Exercise brief:
All lines from the one containing "560px; top: 320.5px;" to the end of the material are to be given again exactly; leave out every line before it.

Data for this exercise:
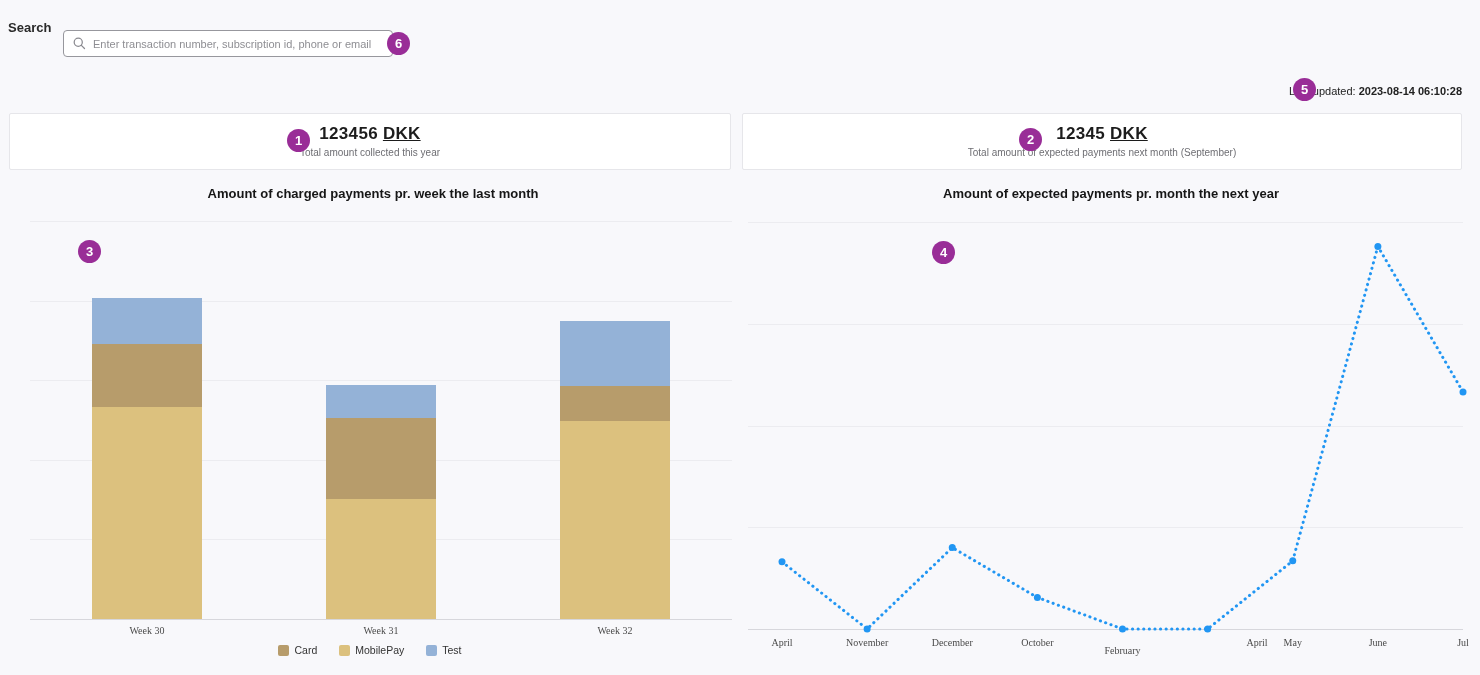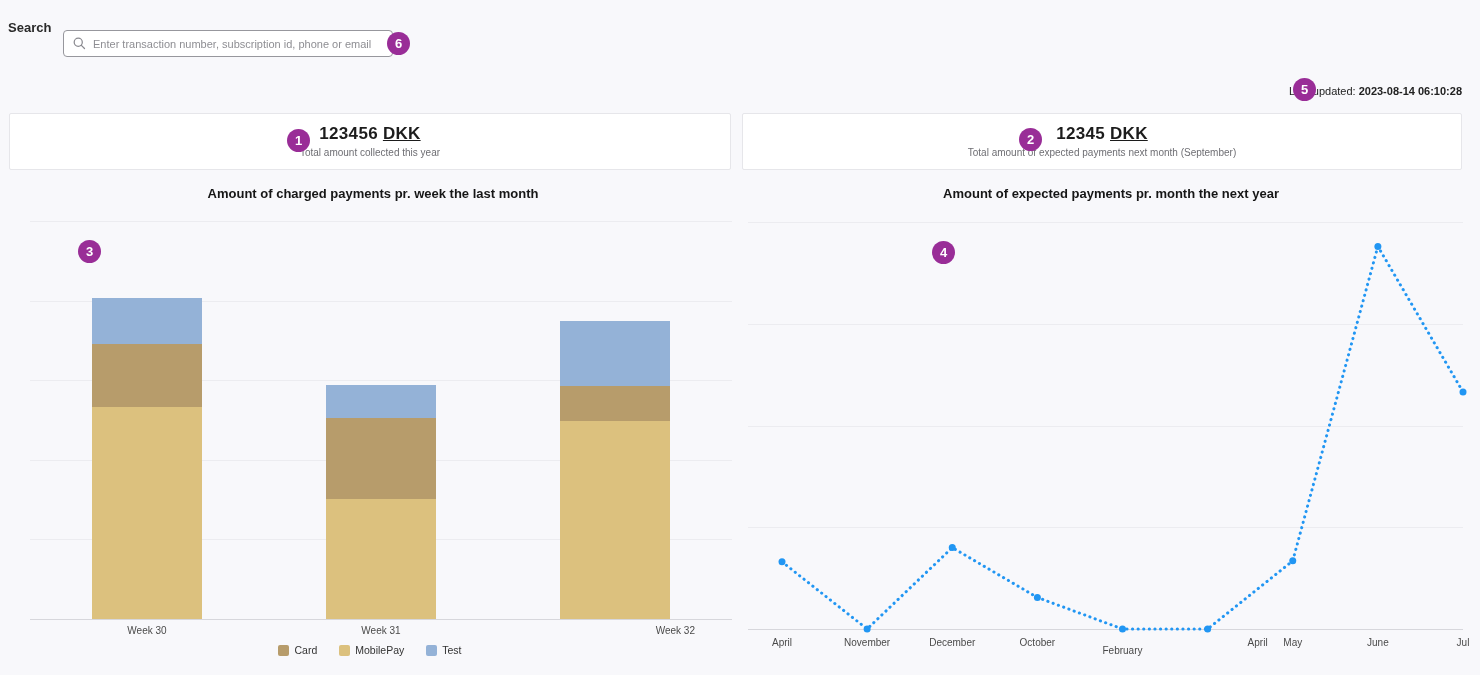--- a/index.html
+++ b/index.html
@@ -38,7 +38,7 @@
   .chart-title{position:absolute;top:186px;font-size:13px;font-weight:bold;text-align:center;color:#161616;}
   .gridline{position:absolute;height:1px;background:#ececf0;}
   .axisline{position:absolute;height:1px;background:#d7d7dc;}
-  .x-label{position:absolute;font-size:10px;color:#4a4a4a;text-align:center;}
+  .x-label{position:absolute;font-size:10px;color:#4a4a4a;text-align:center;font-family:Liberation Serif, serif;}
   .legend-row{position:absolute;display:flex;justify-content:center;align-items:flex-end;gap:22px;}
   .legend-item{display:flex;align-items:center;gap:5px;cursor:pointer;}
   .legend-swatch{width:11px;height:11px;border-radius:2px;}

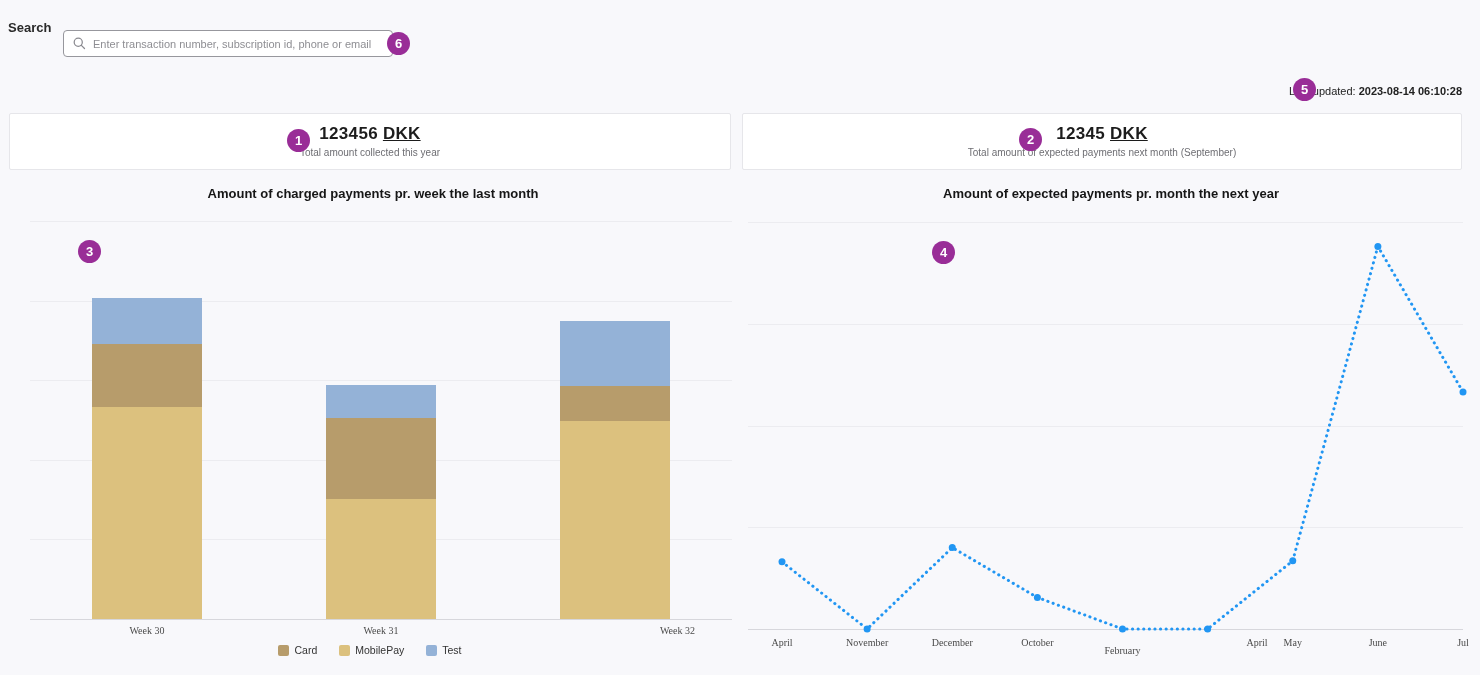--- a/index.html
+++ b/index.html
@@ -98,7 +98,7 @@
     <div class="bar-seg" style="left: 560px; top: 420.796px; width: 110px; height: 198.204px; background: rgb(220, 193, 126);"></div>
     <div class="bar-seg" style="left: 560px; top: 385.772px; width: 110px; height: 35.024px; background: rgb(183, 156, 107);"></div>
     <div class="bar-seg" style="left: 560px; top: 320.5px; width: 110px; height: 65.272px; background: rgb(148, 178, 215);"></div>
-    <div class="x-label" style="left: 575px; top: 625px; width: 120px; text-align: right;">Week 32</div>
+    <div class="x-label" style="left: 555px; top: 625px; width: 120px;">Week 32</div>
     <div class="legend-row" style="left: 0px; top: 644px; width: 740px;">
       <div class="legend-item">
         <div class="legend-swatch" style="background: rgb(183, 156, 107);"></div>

Output of the task:
     <div class="bar-seg" style="left: 560px; top: 320.5px; width: 110px; height: 65.272px; background: rgb(148, 178, 215);"></div>
-    <div class="x-label" style="left: 575px; top: 625px; width: 120px; text-align: right;">Week 32</div>
+    <div class="x-label" style="left: 555px; top: 625px; width: 120px;">Week 32</div>
     <div class="legend-row" style="left: 0px; top: 644px; width: 740px;">
       <div class="legend-item">
         <div class="legend-swatch" style="background: rgb(183, 156, 107);"></div>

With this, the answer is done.